WHAT YOU ARE ASKED TO DO: Find every line in the records below that contains the word "which", and copy each such line.

Difference listings:
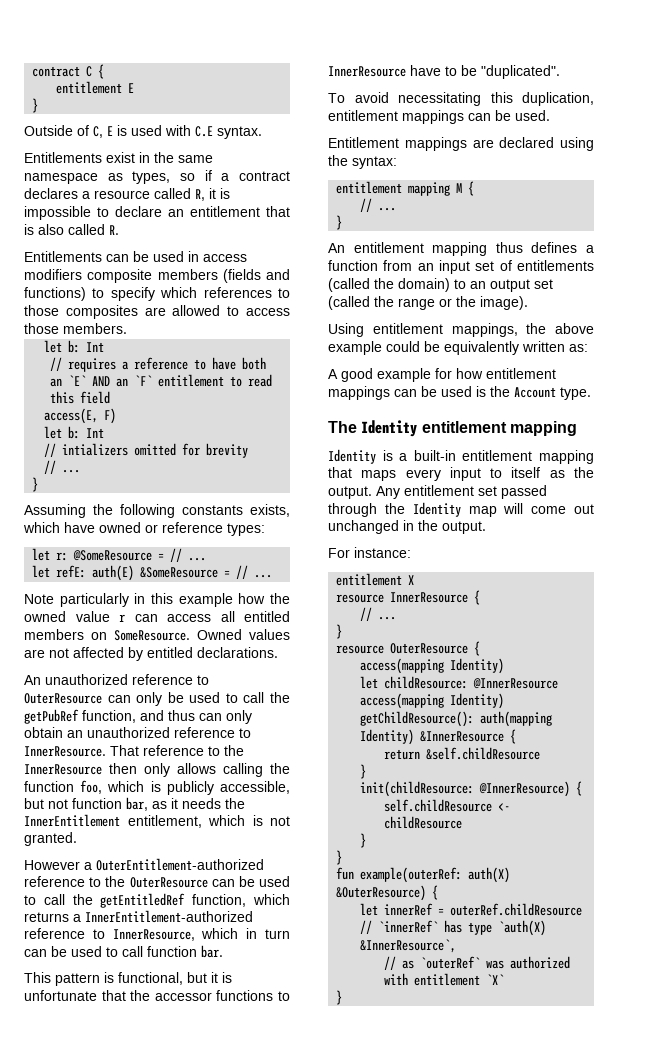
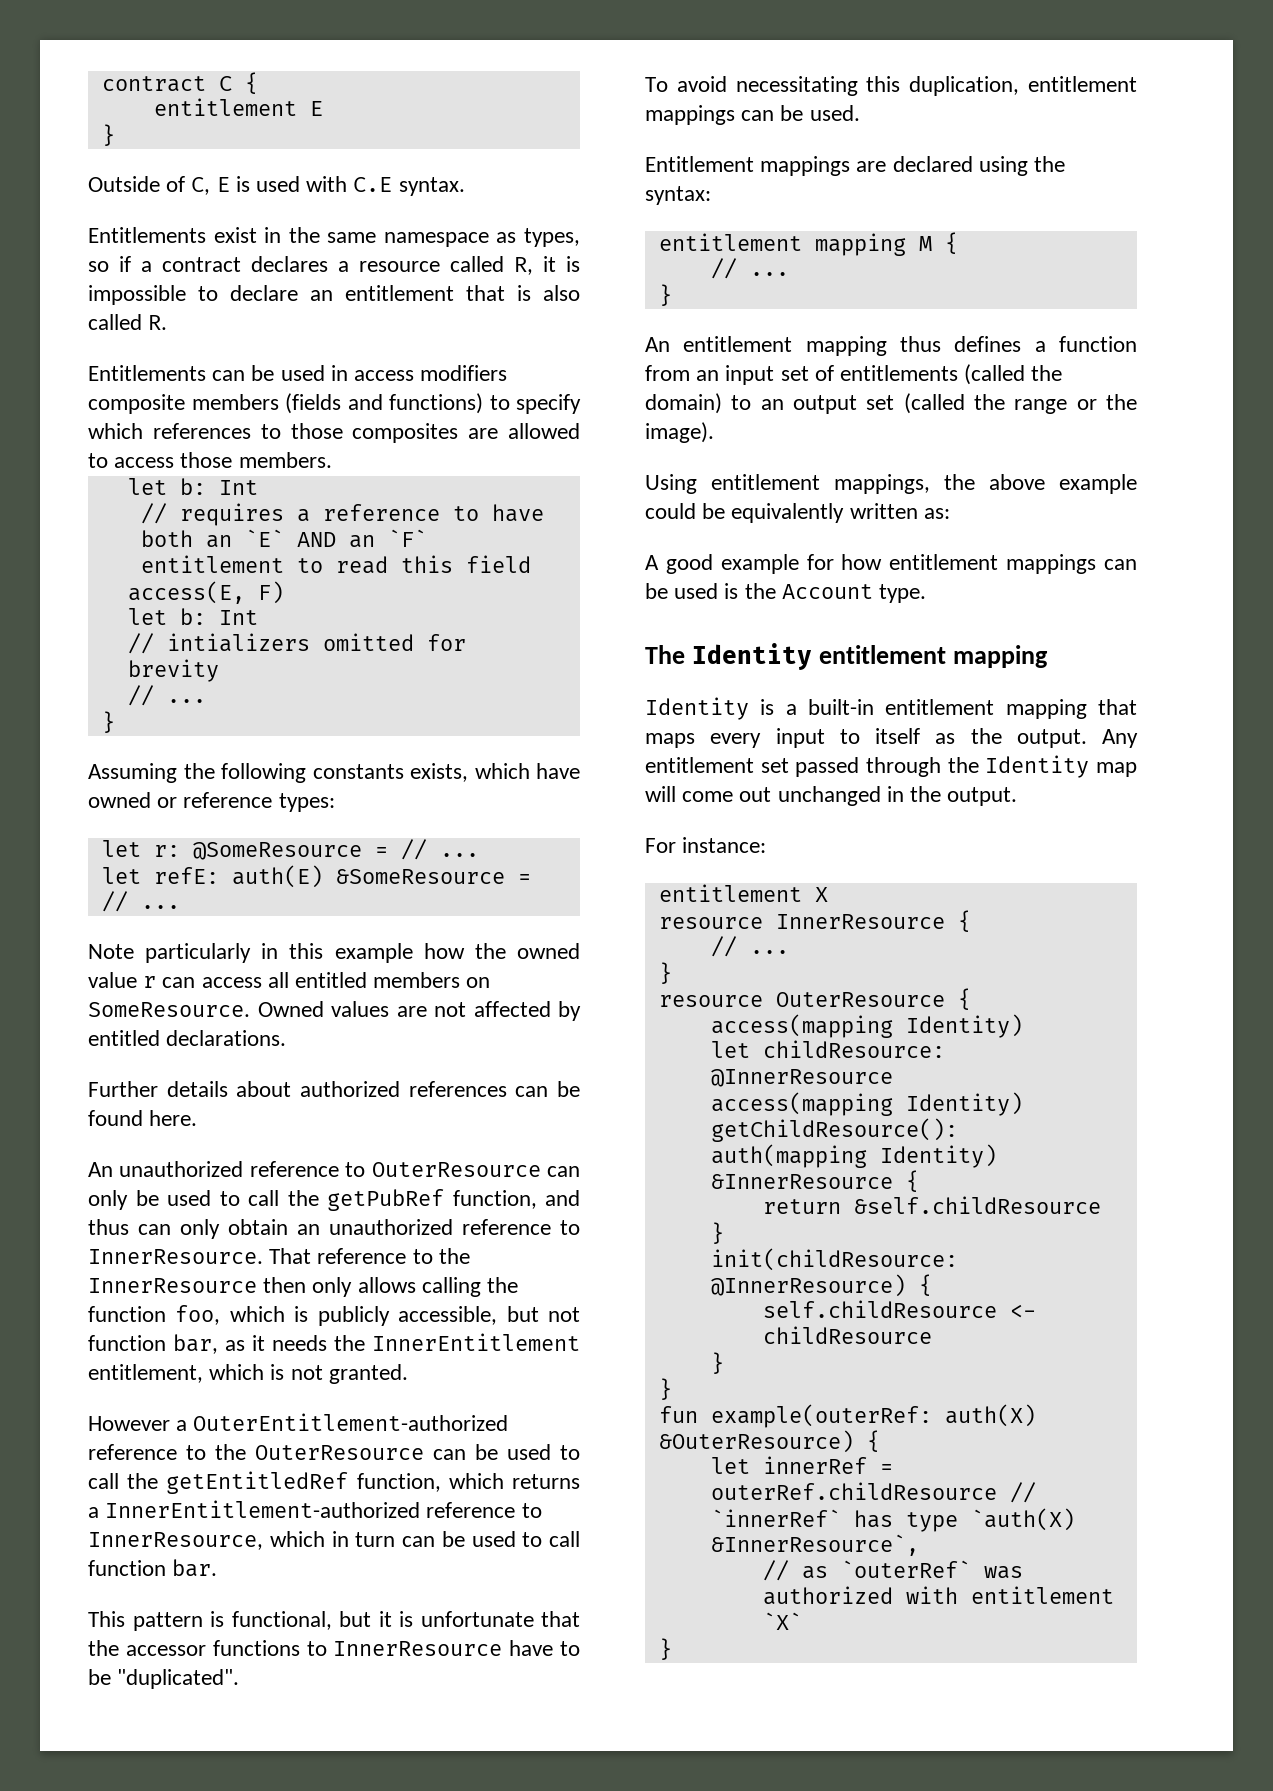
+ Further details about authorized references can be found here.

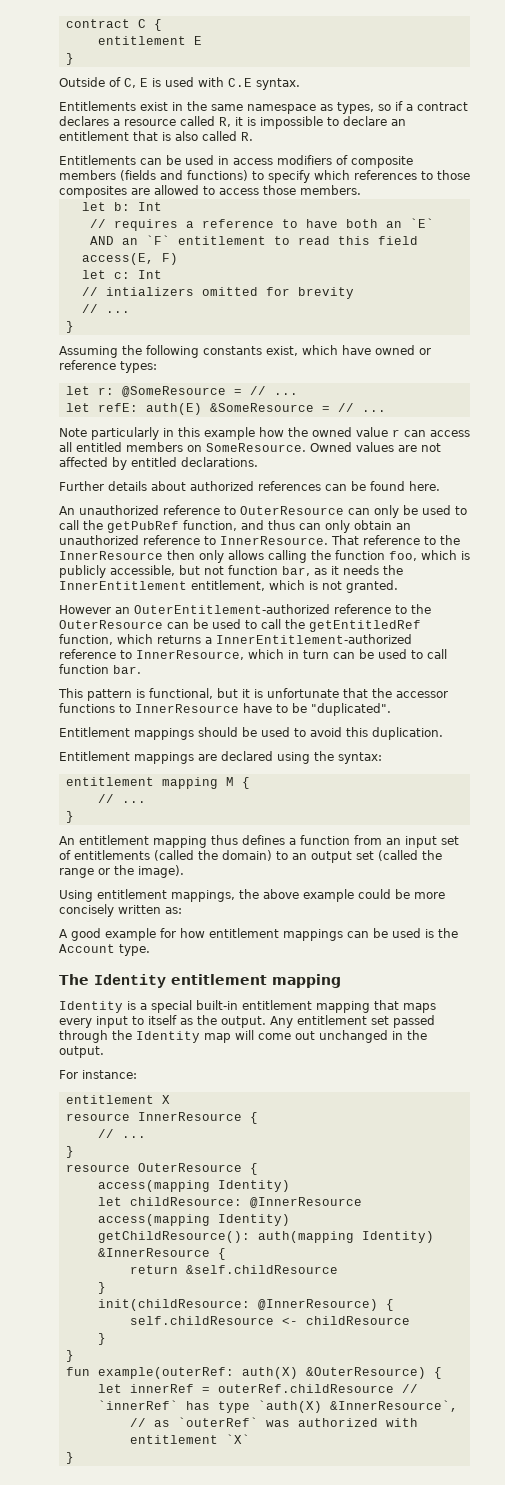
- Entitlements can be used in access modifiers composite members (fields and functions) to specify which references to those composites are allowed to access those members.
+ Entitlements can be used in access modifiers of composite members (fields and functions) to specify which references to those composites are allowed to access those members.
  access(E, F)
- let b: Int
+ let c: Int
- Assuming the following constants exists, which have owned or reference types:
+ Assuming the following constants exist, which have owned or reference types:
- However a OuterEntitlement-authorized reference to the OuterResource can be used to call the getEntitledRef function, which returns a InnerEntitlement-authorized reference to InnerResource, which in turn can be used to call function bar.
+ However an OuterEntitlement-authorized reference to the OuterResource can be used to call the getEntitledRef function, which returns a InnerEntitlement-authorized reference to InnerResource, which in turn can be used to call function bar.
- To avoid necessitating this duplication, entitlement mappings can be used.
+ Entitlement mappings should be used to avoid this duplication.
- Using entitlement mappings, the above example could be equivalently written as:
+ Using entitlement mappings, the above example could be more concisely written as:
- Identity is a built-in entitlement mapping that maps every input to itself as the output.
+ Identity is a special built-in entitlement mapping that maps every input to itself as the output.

EXERCISE ANSWER:
- Entitlements can be used in access modifiers composite members (fields and functions) to specify which references to those composites are allowed to access those members.
+ Entitlements can be used in access modifiers of composite members (fields and functions) to specify which references to those composites are allowed to access those members.
- Assuming the following constants exists, which have owned or reference types:
+ Assuming the following constants exist, which have owned or reference types:
- However a OuterEntitlement-authorized reference to the OuterResource can be used to call the getEntitledRef function, which returns a InnerEntitlement-authorized reference to InnerResource, which in turn can be used to call function bar.
+ However an OuterEntitlement-authorized reference to the OuterResource can be used to call the getEntitledRef function, which returns a InnerEntitlement-authorized reference to InnerResource, which in turn can be used to call function bar.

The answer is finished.